Modifiers 24 and 57: Billing E/M Around the Global Surgery Period
The global surgery package bundles most visits before and after a procedure — but not all. Modifiers 24 and 57 unlock the E/M services you can still bill. Here is exactly when each applies and how they differ from 25.
The global surgery package is a bundle: the pre-op decision, the procedure, and routine post-op care are paid as one. The trap is that some visits around a surgery are still separately billable — and if you don't flag them with the right modifier, you give that revenue away. Modifiers 24 and 57 are how you keep it.
The global package, briefly
Major procedures carry a 90-day global period; minor ones carry 0 or 10 days. Within those windows, routine related E/M is bundled into the surgical payment. The modifiers exist to carve out the visits that aren't routine or aren't related. (For the full picture, see our global period modifiers reference.)
Modifier 57 — the decision for surgery
Append modifier 57 to the E/M service where you make the initial decision to perform major surgery (90-day global), on the day of or the day before the operation. That visit is not part of the global package and is separately payable. Important: 57 is for major surgery only — not minor procedures.
Modifier 24 — unrelated E/M after surgery
Use modifier 24 when the same physician provides an E/M during the postoperative period that is unrelated to the surgery — for example, treating a new, separate complaint while the patient is still in a knee-surgery global period. The unrelated nature is usually shown by a different diagnosis. Routine post-op follow-up stays bundled; unrelated care does not.
57 opens the door to surgery. 24 covers the unrelated visit after it.
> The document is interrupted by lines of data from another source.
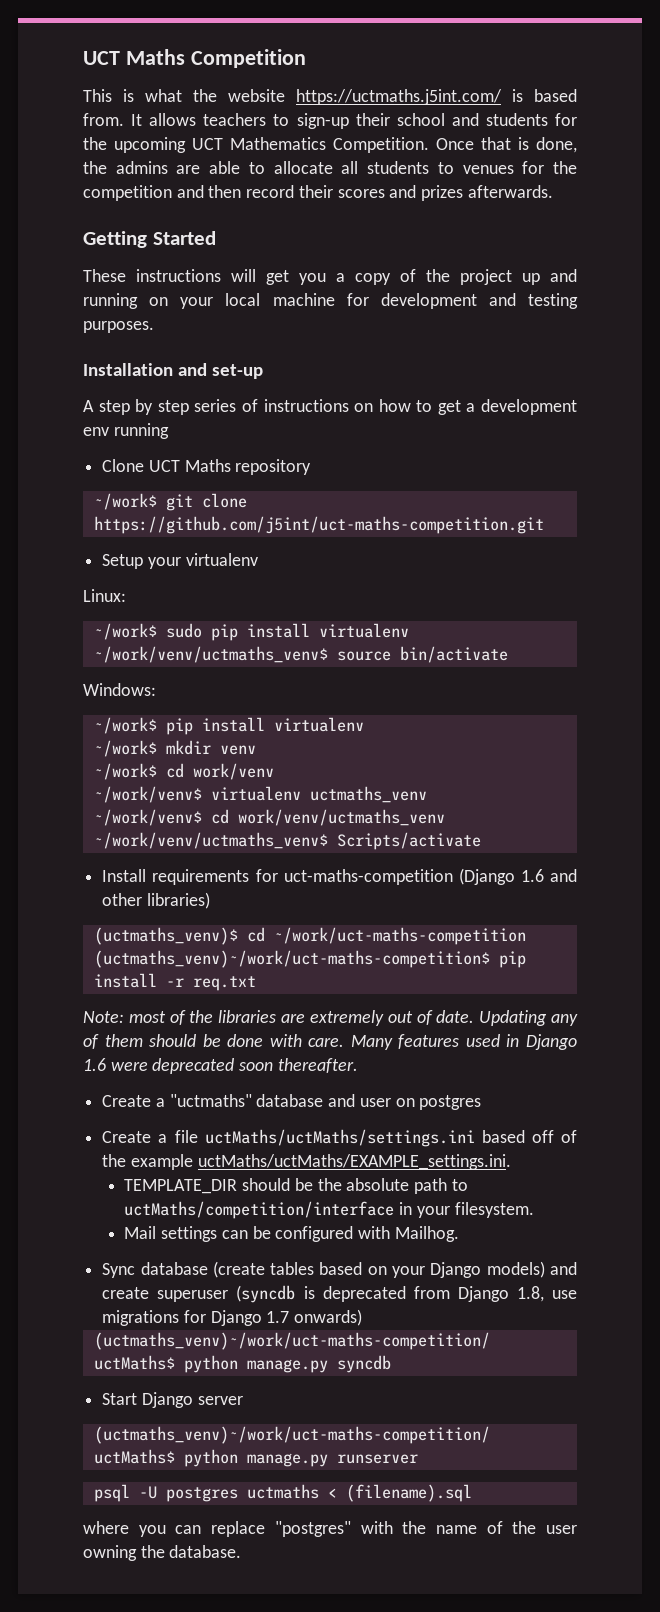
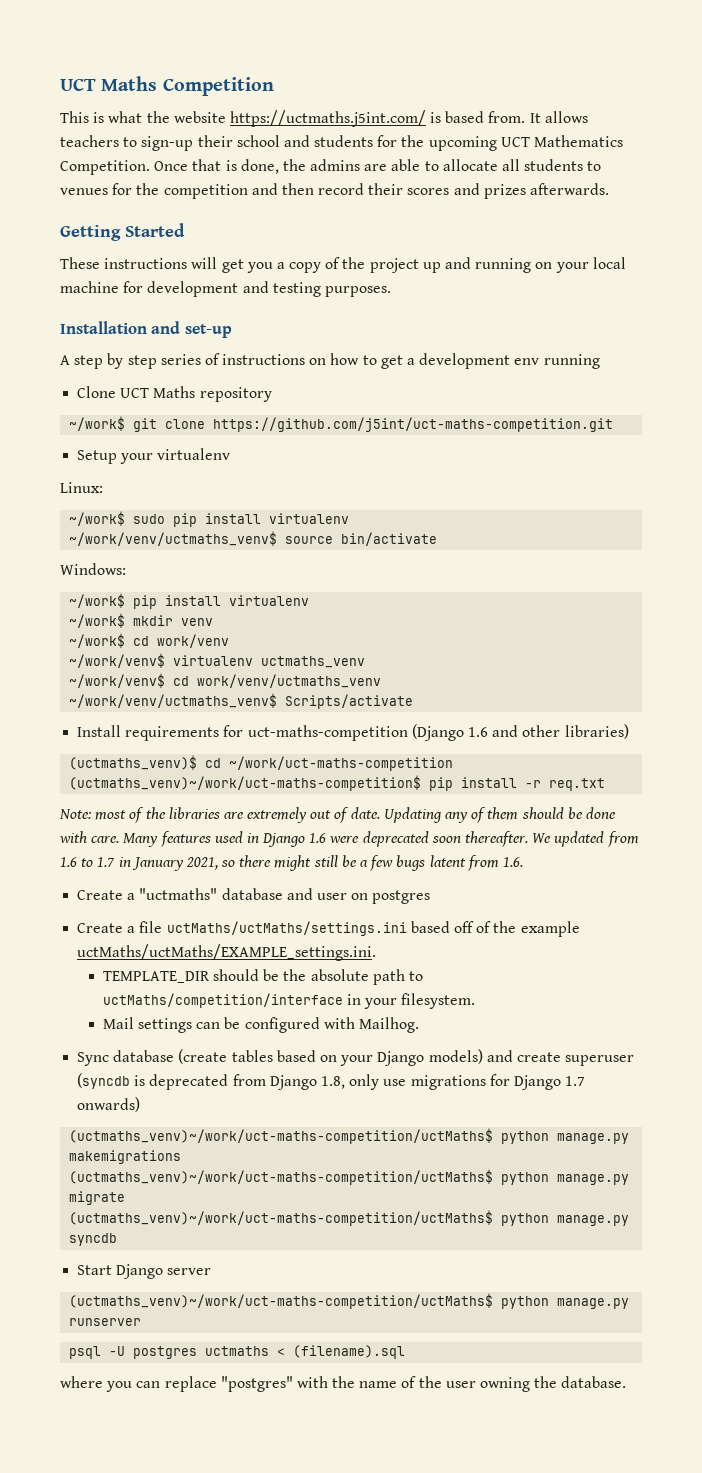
+ We updated from 1.6 to 1.7 in January 2021, so there might still be a few bugs latent from 1.6.
- Sync database (create tables based on your Django models) and create superuser (syncdb is deprecated from Django 1.8, use migrations for Django 1.7 onwards)
+ Sync database (create tables based on your Django models) and create superuser (syncdb is deprecated from Django 1.8, only use migrations for Django 1.7 onwards)
+ (uctmaths_venv)~/work/uct-maths-competition/uctMaths$ python manage.py makemigrations
+ (uctmaths_venv)~/work/uct-maths-competition/uctMaths$ python manage.py migrate

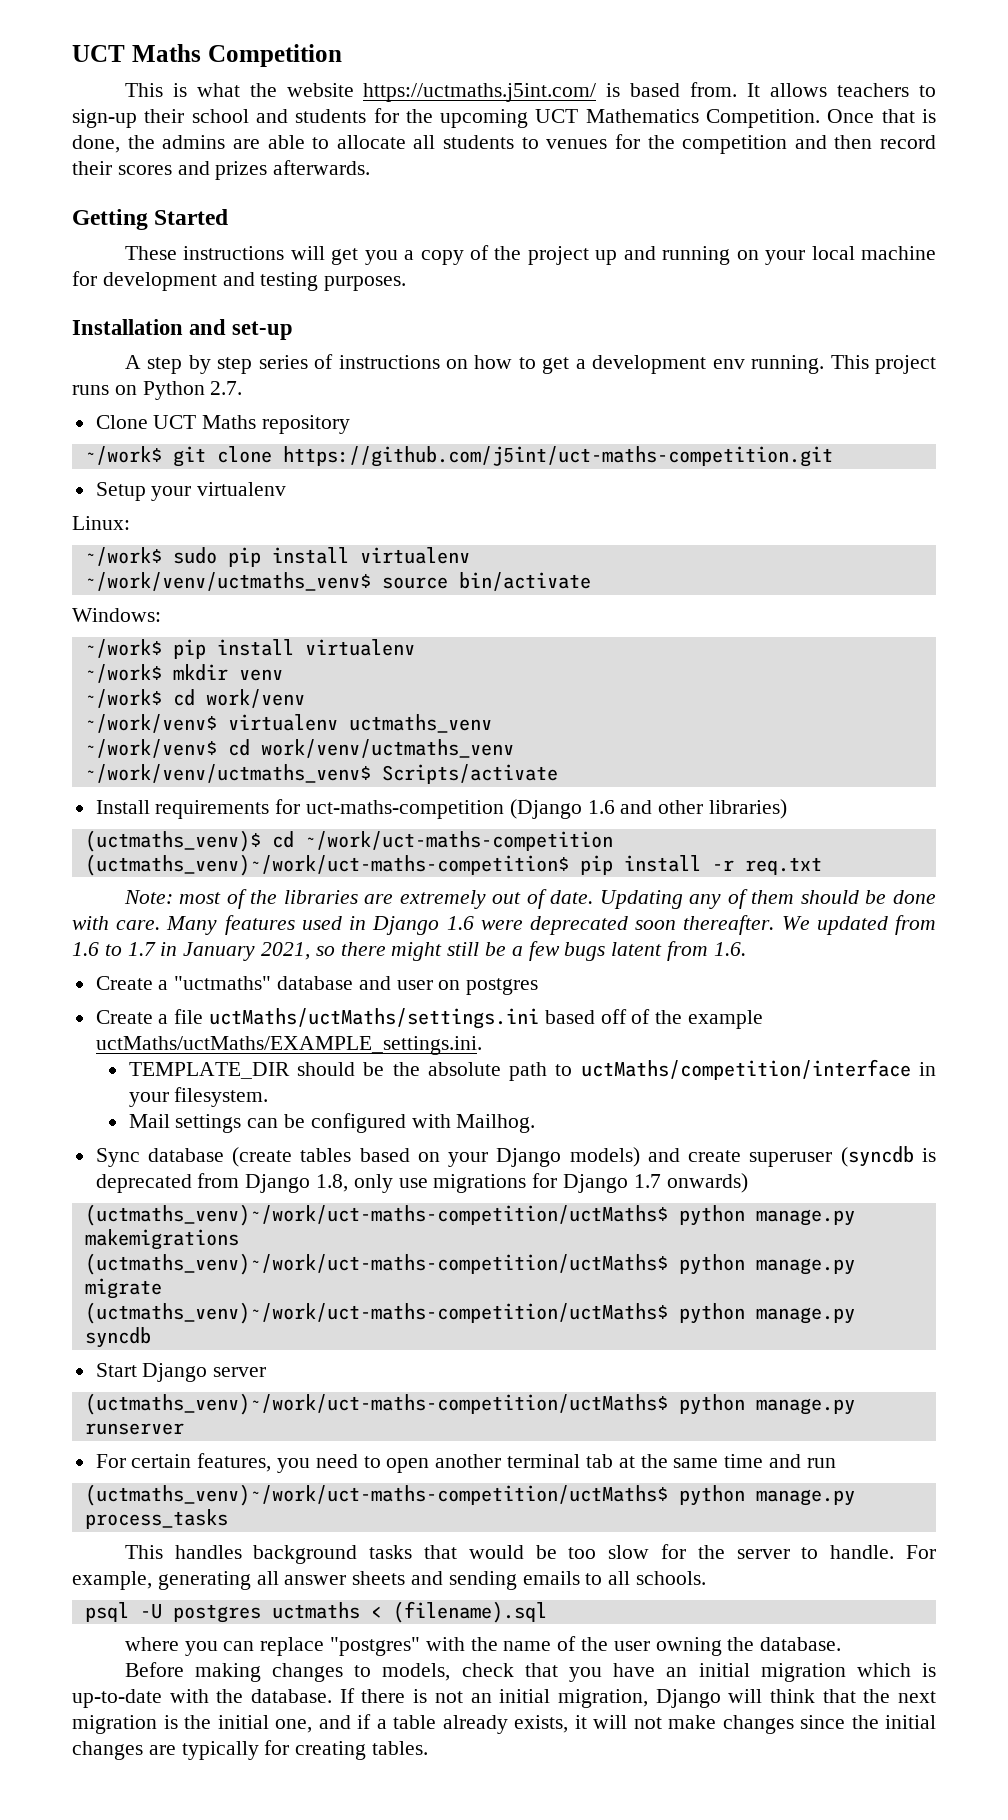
- A step by step series of instructions on how to get a development env running
+ A step by step series of instructions on how to get a development env running. This project runs on Python 2.7.
+ For certain features, you need to open another terminal tab at the same time and run
+ (uctmaths_venv)~/work/uct-maths-competition/uctMaths$ python manage.py process_tasks
+ This handles background tasks that would be too slow for the server to handle. For example, generating all answer sheets and sending emails to all schools.
+ Before making changes to models, check that you have an initial migration which is up-to-date with the database. If there is not an initial migration, Django will think that the next migration is the initial one, and if a table already exists, it will not make changes since the initial changes are typically for creating tables.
Neither is for routine, related care — that stays in the global package.
24 vs. 57 vs. 25
| Modifier | When | Which surgery |
|---|---|---|
| 57 | Decision for surgery (day of/before) | Major (90-day) |
| 24 | Unrelated E/M in post-op period | Any global |
| 25 | Separate E/M same day as minor procedure | Minor (0/10-day) |
Mixing these up — 57 on a minor procedure, or 25 on a major one — is one of the most common global-period coding errors, and exactly what disciplined medical coding prevents. See also our modifier 25 guide.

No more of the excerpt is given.